# [WORK REQUEST]
Pick every line out of the entries below that has the string "stick", and copy it.

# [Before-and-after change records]
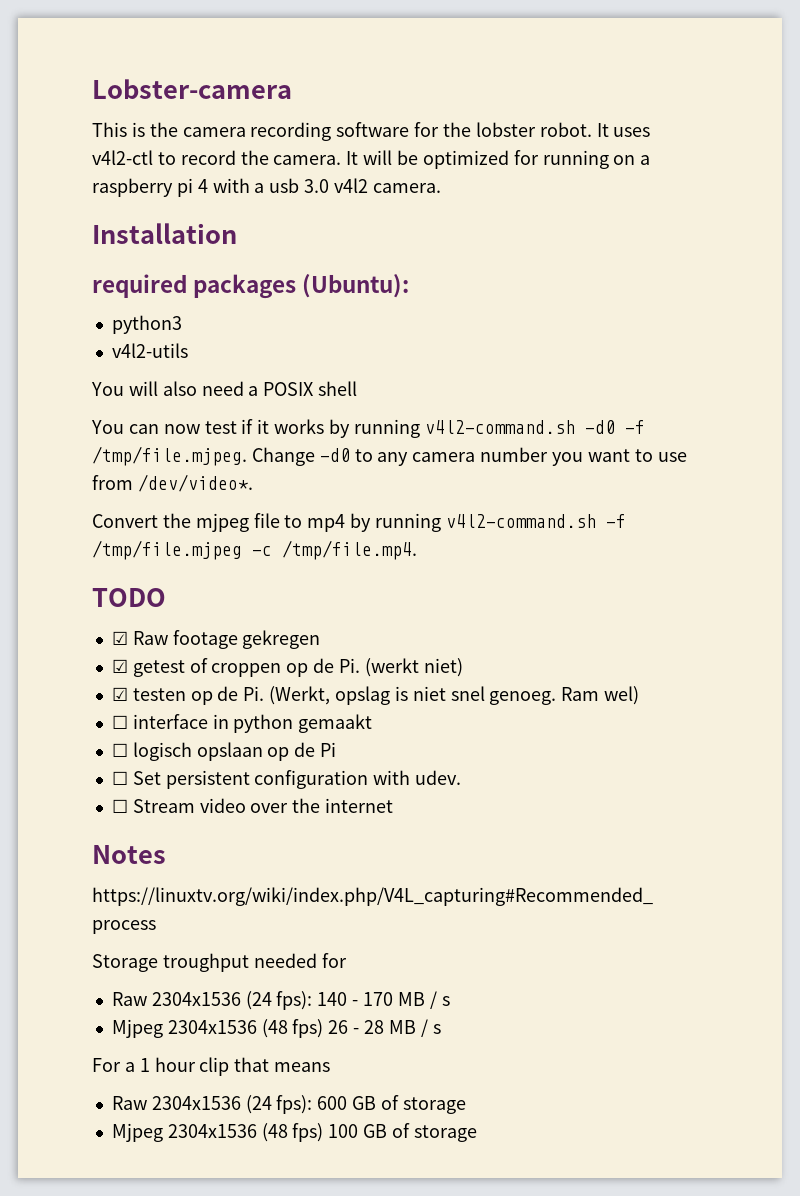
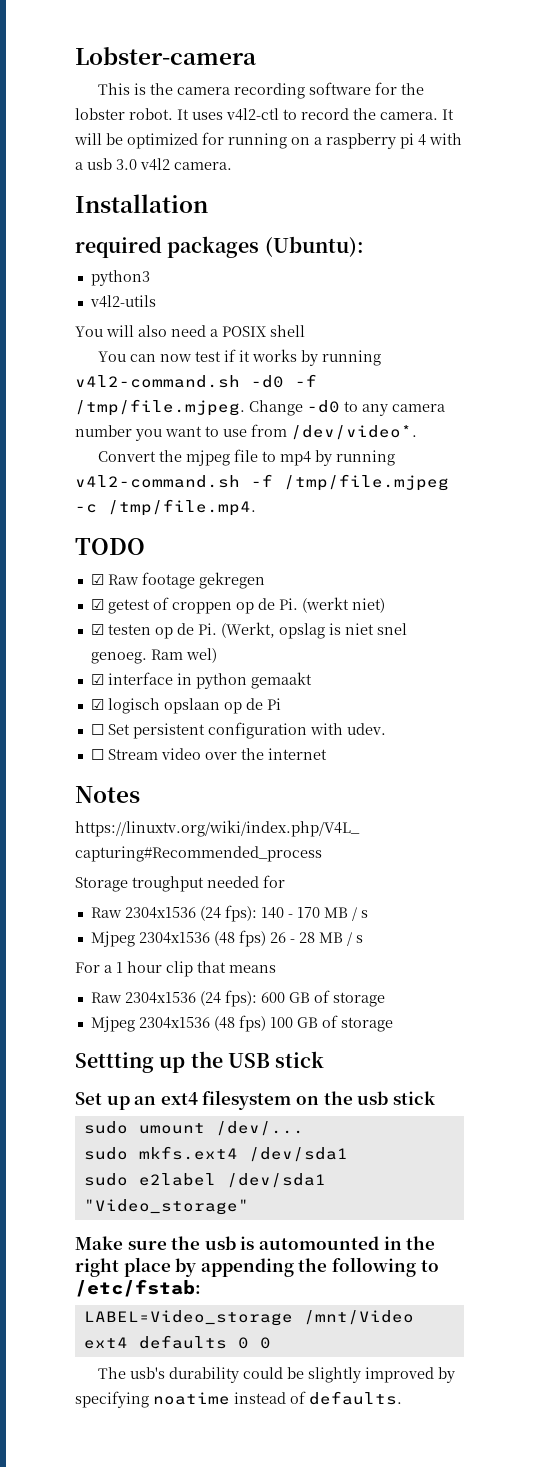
- ☐ interface in python gemaakt
+ ☑ interface in python gemaakt
- ☐ logisch opslaan op de Pi
+ ☑ logisch opslaan op de Pi
+ Settting up the USB stick
+ Set up an ext4 filesystem on the usb stick
+ sudo umount /dev/...
+ sudo mkfs.ext4 /dev/sda1
+ sudo e2label /dev/sda1 "Video_storage"
+ Make sure the usb is automounted in the right place by appending the following to /etc/fstab:
+ LABEL=Video_storage /mnt/Video ext4 defaults 0 0
+ The usb's durability could be slightly improved by specifying noatime instead of defaults.

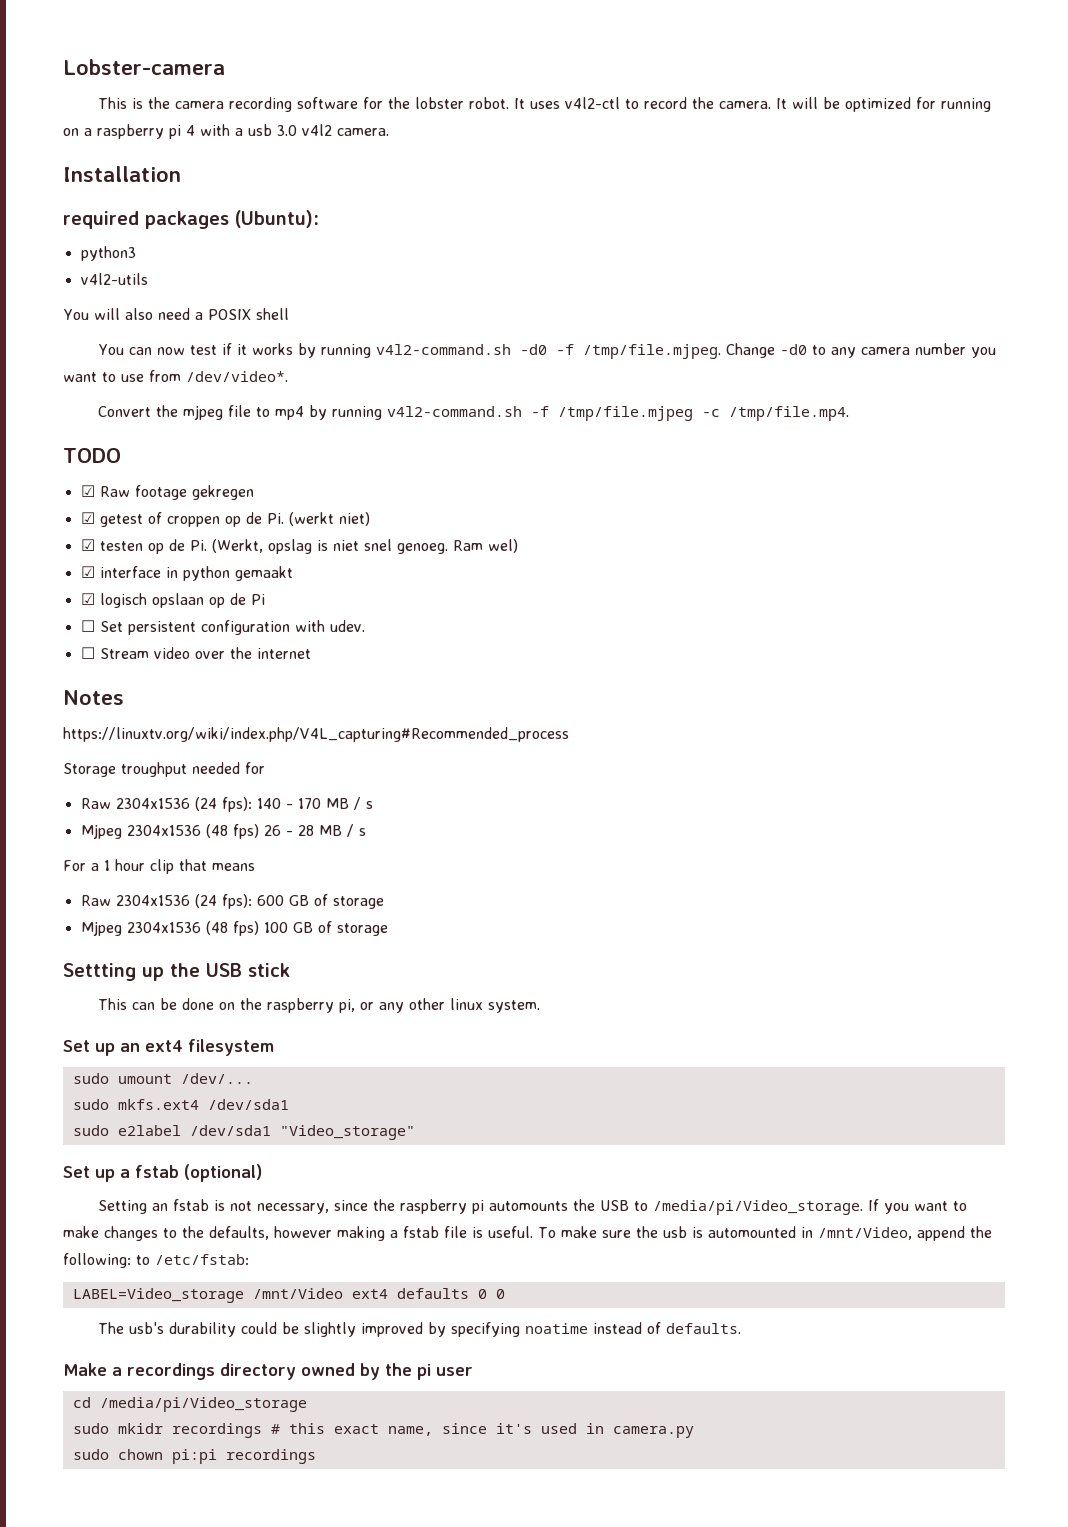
+ This can be done on the raspberry pi, or any other linux system.
- Set up an ext4 filesystem on the usb stick
+ Set up an ext4 filesystem
- Make sure the usb is automounted in the right place by appending the following to /etc/fstab:
+ Set up a fstab (optional)
+ Setting an fstab is not necessary, since the raspberry pi automounts the USB to /media/pi/Video_storage. If you want to make changes to the defaults, however making a fstab file is useful. To make sure the usb is automounted in /mnt/Video, append the following: to /etc/fstab:
+ Make a recordings directory owned by the pi user
+ cd /media/pi/Video_storage
+ sudo mkidr recordings # this exact name, since it's used in camera.py
+ sudo chown pi:pi recordings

# [YOUR RESPONSE]
+ Settting up the USB stick
+ Set up an ext4 filesystem on the usb stick
- Set up an ext4 filesystem on the usb stick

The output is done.